Retirement turns into a looming threat for a lot of people as they enter the last decades of their working life. Be that as it may, how can one guarantee that they aren’t broke when they reach retirement?
This point in your life may be classified as the point where you consider and consolidate your nest egg to ensure you have enough to live on when the time comes to finally stop working full time (though, nobody can stop you from working if you would rather continue!). Let us describe some of the key mistakes you should avoid in your 50’s to make sure you don’t spoil the fruits of your labor!
- DO NOT MISCALCULATE YOUR LIVING EXPENSES:
Before you retire, it’s crucial you see precisely the amount you should accumulate for your retirement. In the event that you don’t have enough, you’ll either need to reevaluate your expenses or get occupied in compensating for any shortfall – through full time work, teaching, or by any other means.
This is applicable in cases where people do not have a clue as to the amount they would need on a monthly basis for their sustenance. In an ideal situation, you could start off with writing down all your expenses on a daily basis for a few months, and then use that as a guide to estimate your cost of living. Also, factor in the amount of money you may need to cater to any expenses that your organization is taking care of, for example, medical costs.
- DO NOT OUTLIVE YOUR RETIREMENT FUNDS:
While your income and your savings may be looking incredible when you resign, it is probably not going to remain as such. You should consider any additional costs that you’re incurring today that you may not have factored in. For example, bank charges, fuel, etc. that are part of your daily life but will eat away at your savings once your regular income is not coming in. Also consider, market impacts on your funds as the market rates fluctuates daily and especially in a place like Pakistan. By market, we mean the economy and the conditions within the economy, including interest rates, stock market returns, and inflation rates. Considering how Pakistan’s economy is always fluctuating, it can be difficult to manage funds in a way that you and your family don’t outlive them. Therefore, you should be careful and consider all the stakes while they retire. This includes considering the amount of savings you have,inflation, evaluating market conditions, diversifying investments, and evaluating amount of money you would need every month to live off of.

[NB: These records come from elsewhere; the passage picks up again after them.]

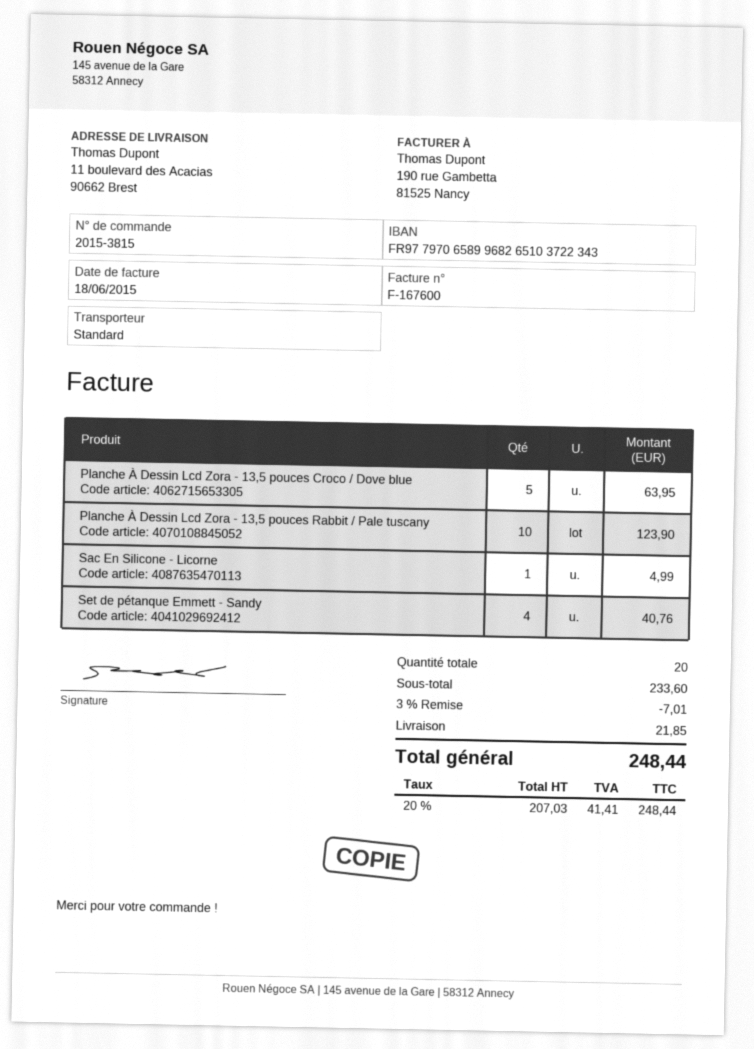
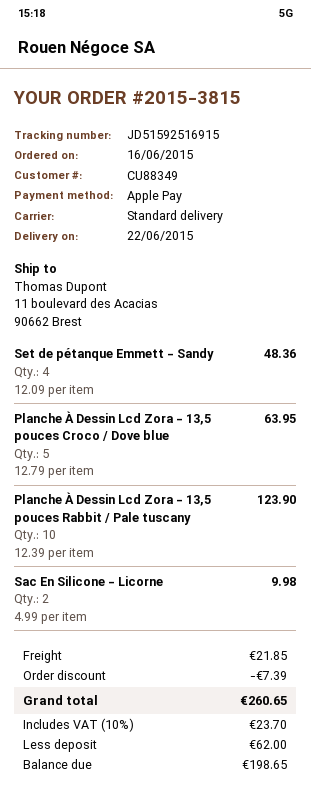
Sac En Silicone - Licorne: 1 for 4.99 -> 2 for 9.98
Set de pétanque Emmett - Sandy: 4 for 40.76 -> 4 for 48.36
discount: 7.01 -> 7.39
tax: 20% = 41.41 -> 10% = 23.70
total: 248.44 -> 260.65

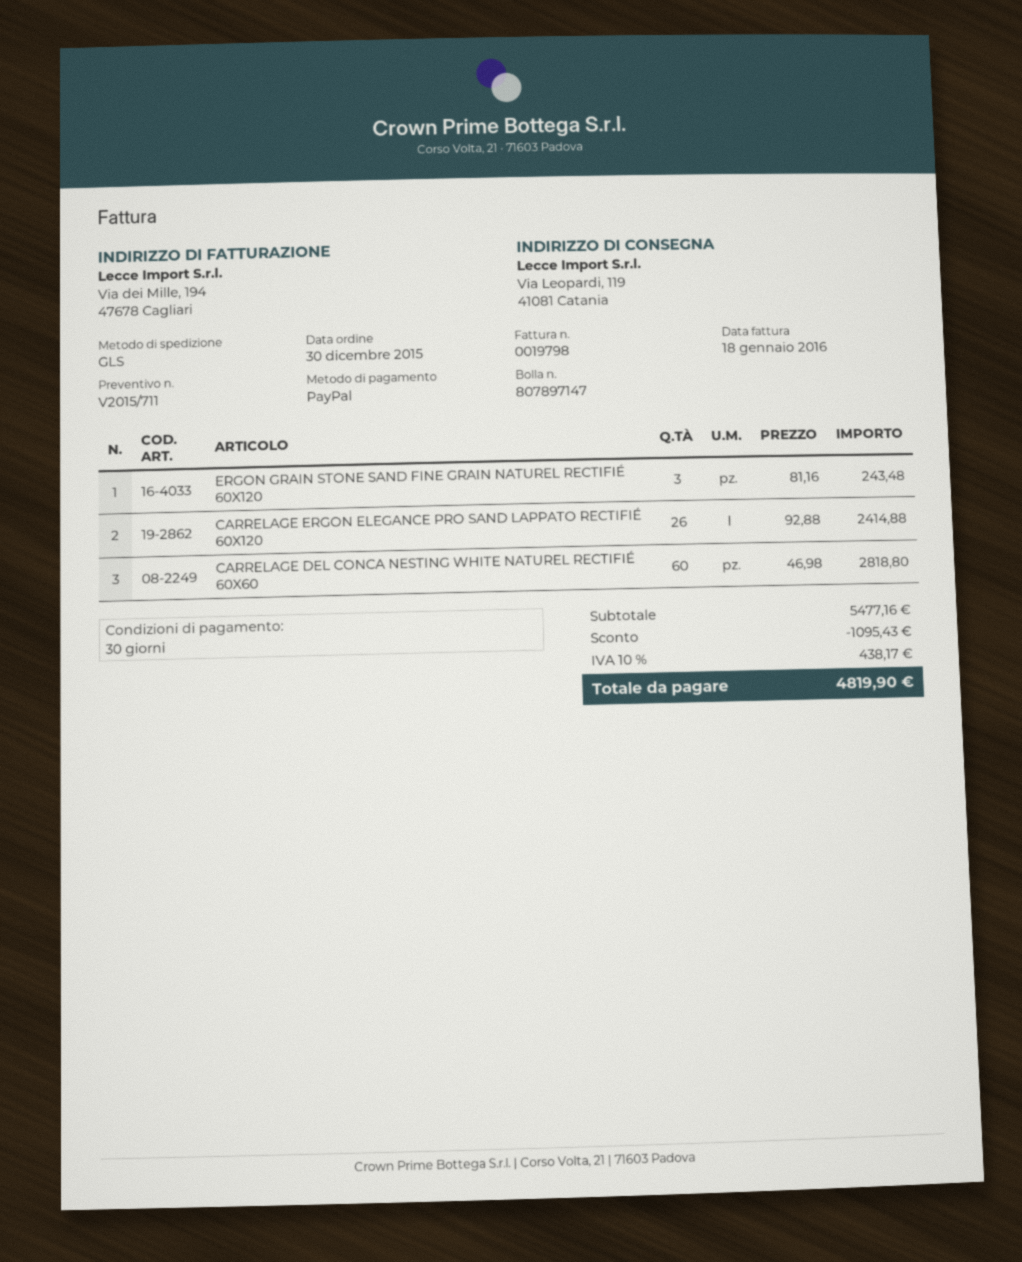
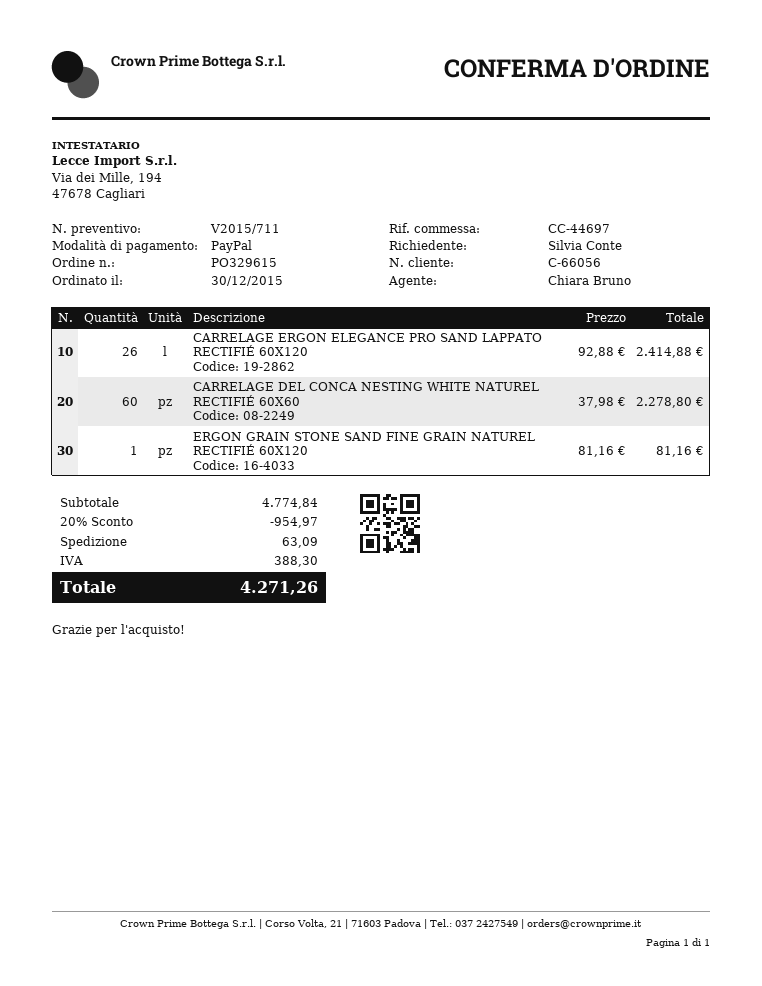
ERGON GRAIN STONE SAND FINE GRAIN NATUREL RECTIFIÉ 60X120: 3 x 81.16 = 243.48 -> 1 x 81.16 = 81.16
CARRELAGE DEL CONCA NESTING WHITE NATUREL RECTIFIÉ 60X60: 60 x 46.98 = 2818.80 -> 60 x 37.98 = 2278.80
subtotal: 5477.16 -> 4774.84
discount: 1095.43 -> 954.97
shipping: none -> 63.09
tax: 438.17 -> 388.30
total: 4819.90 -> 4271.26

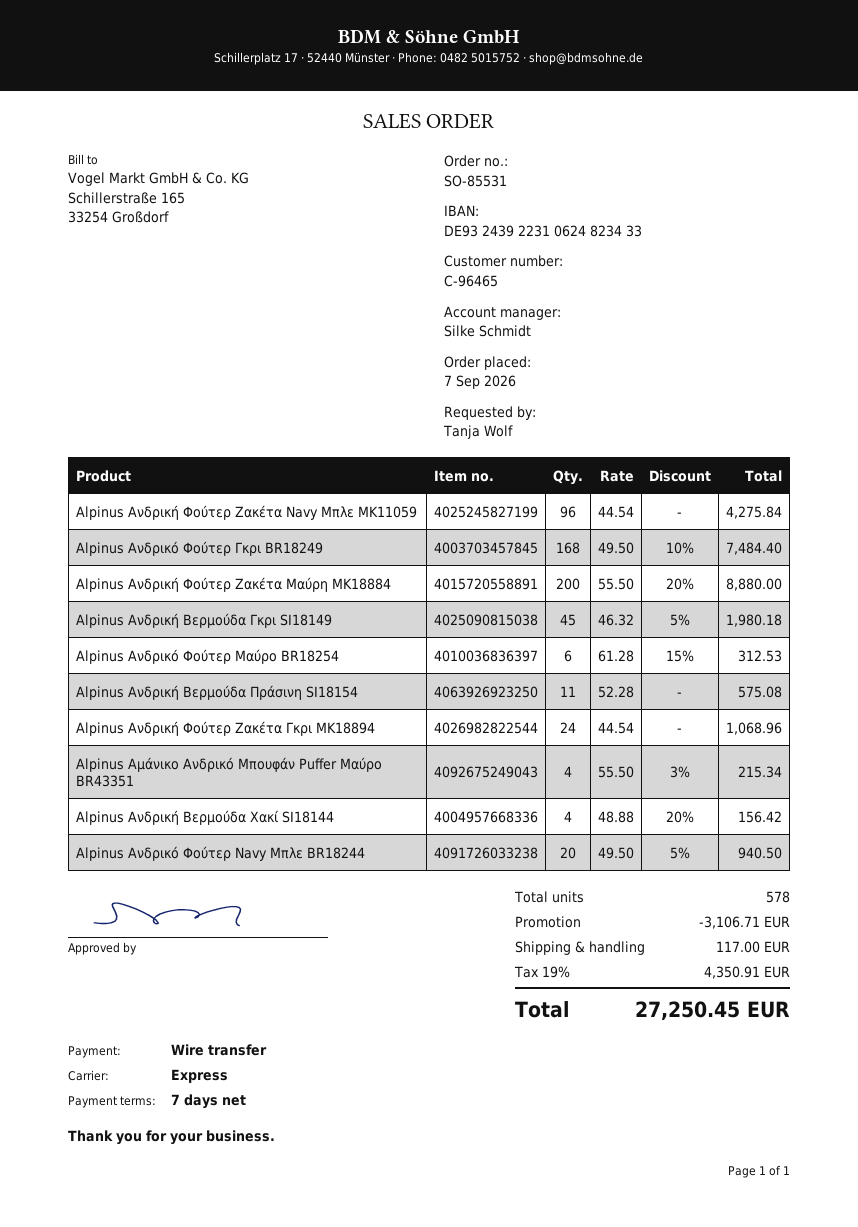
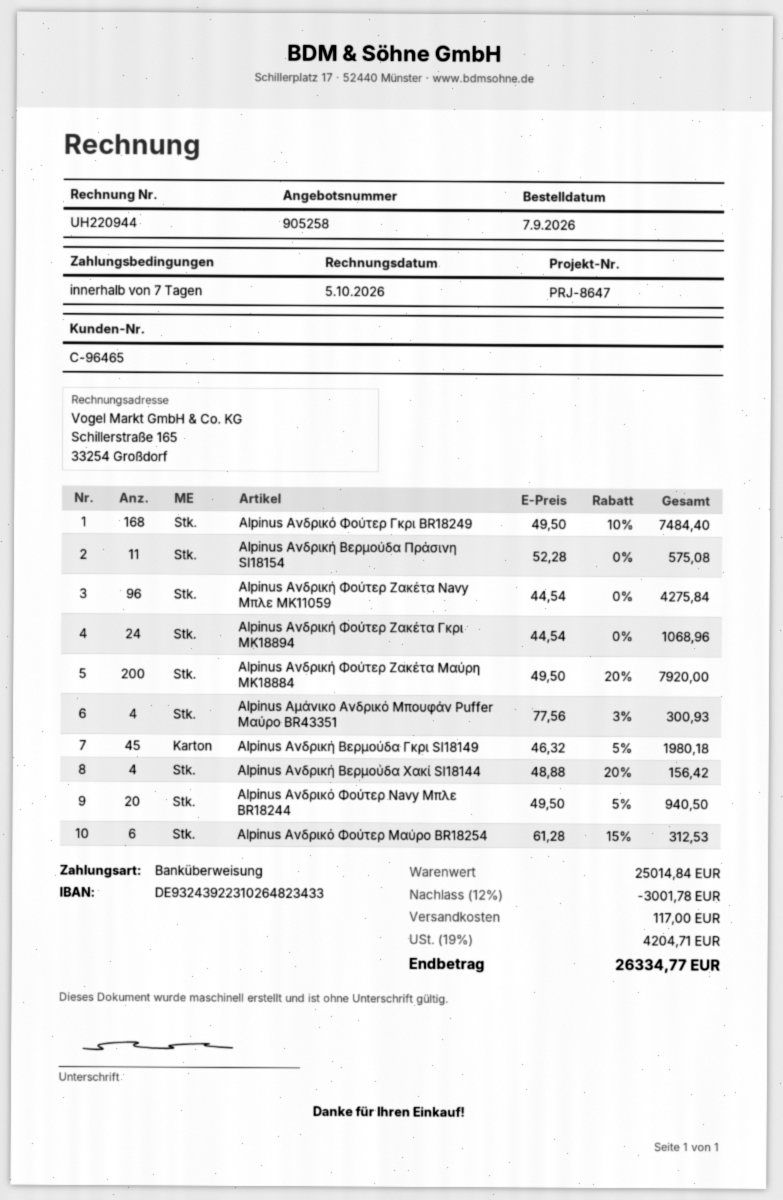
bank account: DE93243922310624823433 -> DE93243922310264823433
Alpinus Ανδρική Φούτερ Ζακέτα Μαύρη MK18884: 200 x 55.50 - 20% = 8880.00 -> 200 x 49.50 - 20% = 7920.00
Alpinus Αμάνικο Ανδρικό Μπουφάν Puffer Μαύρο BR43351: 4 x 55.50 - 3% = 215.34 -> 4 x 77.56 - 3% = 300.93
discount: 3106.71 -> 3001.78
tax: 19% = 4350.91 -> 19% = 4204.71
total: 27250.45 -> 26334.77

- DO NOT RELY ON PENSION PAYMENTS:
You may feel that pension is accumulated exactly for this reason, to retire comfortably. But don’t be fooled. You may be able to provide for your basic needs during retirement, but don’t expect to live comfortably. Bear in mind that it is never too late to take control of your financial future by saving and investing a substantial sum. How does one go about doing that? By saving up and investing month by month. If you know the amount you would need every month to run the household, then plan out the final investment nest egg you need and start planning your investments today.
- DO NOT KEEP ALL YOUR EGGS IN ONE BASKET:
Whilst many advisers recommend having your funds in one place pooled up during your retirement phase, it is always believed that it’s important to hold a good spread of investments so that the risk is diversified. Why is risk diversification necessary? Have you heard the news lately? Heard about the fluctuations in the stock market? If you had all your money in the stock market right now, it would have been disastrous, however, had you diversified, say in mutual funds, and in savings accounts, etc. you would still have a portfolio to live off of. Diversification can help you spread your risk across different investment mediums and thus continue to earn returns if one of the investment mediums fails to give you returns.
- TAKE CARE OF YOUR HEALTH:
This is a common mistake that individuals in this age bracket make. This remains constant for any age, however, once you’re in your 50’s, health is critical. Any small health problem can escalate into a bigger one due to age – which means more expenses to bear in the longer run. Keep in mind that medicinal costs increase drastically with age. The key to limit future hospital expenses is by putting resources now into a solid way of life which includes proper eating lifestyle, diet and exercise so that it may be beneficial for the years to come later on.
Learn the best ways to invest your hard-earned money in avenues that will continue to give you solid returns. Also, evaluate how you can stabilize yourself and your family’s well being – this can range anywhere from finding the right car and house, to establishing a source of passive income, and ensuring everyone remains in good health by practicing preventive health care.